**Task to carry out**
From the data below, please reproduce exactly everything from the line that contains "ĐỊNH CHI TIẾT" down to the line that contains "none -> <p>Ban", with both ends included.

**Data to process**
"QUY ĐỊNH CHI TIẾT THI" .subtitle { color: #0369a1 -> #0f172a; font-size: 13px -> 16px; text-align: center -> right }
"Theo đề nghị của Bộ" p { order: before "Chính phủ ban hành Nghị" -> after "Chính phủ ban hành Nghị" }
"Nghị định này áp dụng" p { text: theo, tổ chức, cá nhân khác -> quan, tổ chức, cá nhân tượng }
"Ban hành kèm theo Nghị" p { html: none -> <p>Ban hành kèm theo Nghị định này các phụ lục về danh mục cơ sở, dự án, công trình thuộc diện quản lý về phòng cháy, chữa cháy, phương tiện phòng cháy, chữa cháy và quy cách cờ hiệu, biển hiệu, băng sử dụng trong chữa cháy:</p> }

* * *

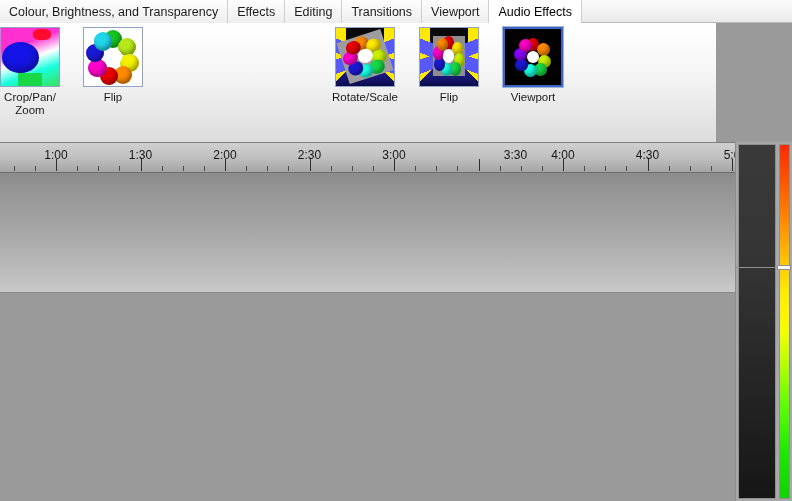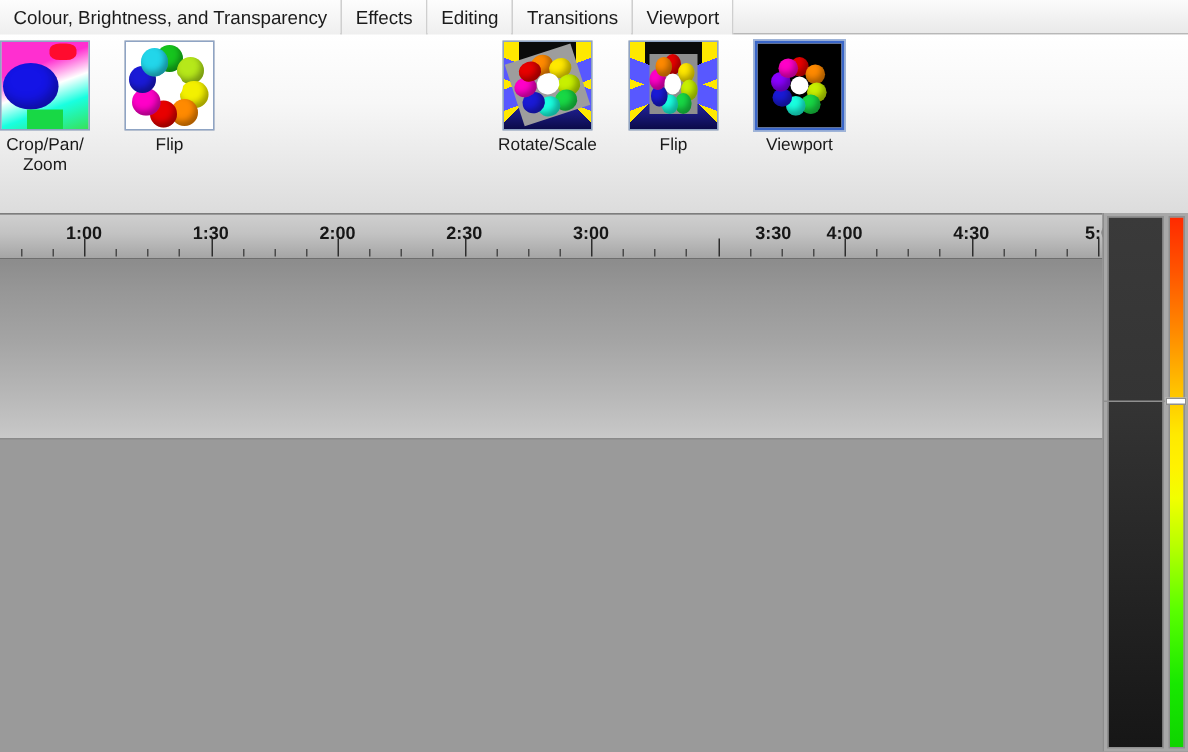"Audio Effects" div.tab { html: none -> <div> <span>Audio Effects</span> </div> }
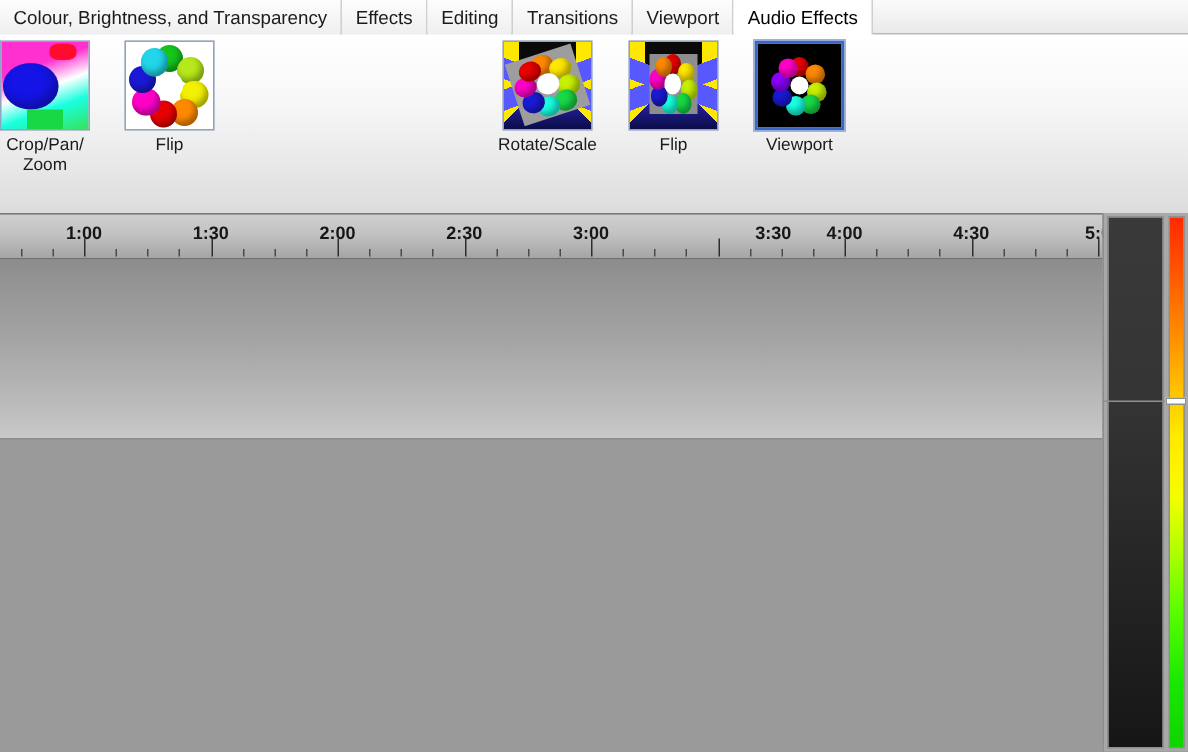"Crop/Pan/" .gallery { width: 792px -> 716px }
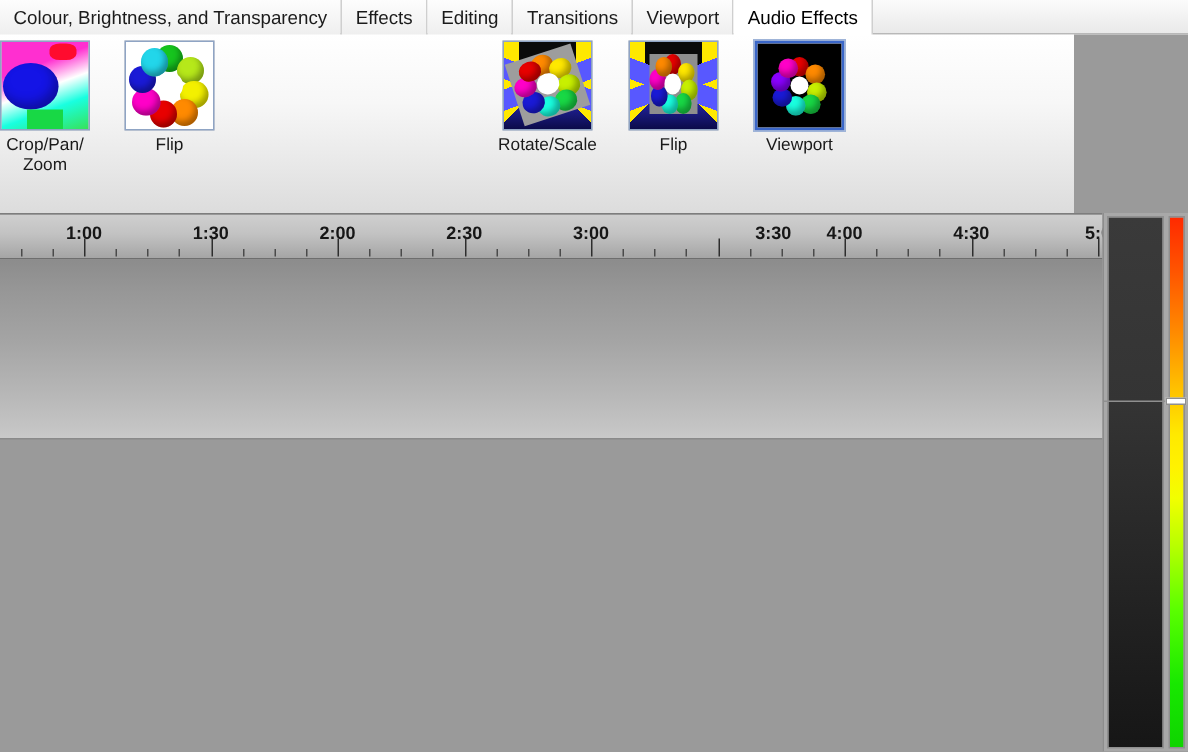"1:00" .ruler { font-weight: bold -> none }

**Answer to this task**
"QUY ĐỊNH CHI TIẾT THI" .subtitle { color: #0369a1 -> #0f172a; font-size: 13px -> 16px; text-align: center -> right }
"Theo đề nghị của Bộ" p { order: before "Chính phủ ban hành Nghị" -> after "Chính phủ ban hành Nghị" }
"Nghị định này áp dụng" p { text: theo, tổ chức, cá nhân khác -> quan, tổ chức, cá nhân tượng }
"Ban hành kèm theo Nghị" p { html: none -> <p>Ban hành kèm theo Nghị định này các phụ lục về danh mục cơ sở, dự án, công trình thuộc diện quản lý về phòng cháy, chữa cháy, phương tiện phòng cháy, chữa cháy và quy cách cờ hiệu, biển hiệu, băng sử dụng trong chữa cháy:</p> }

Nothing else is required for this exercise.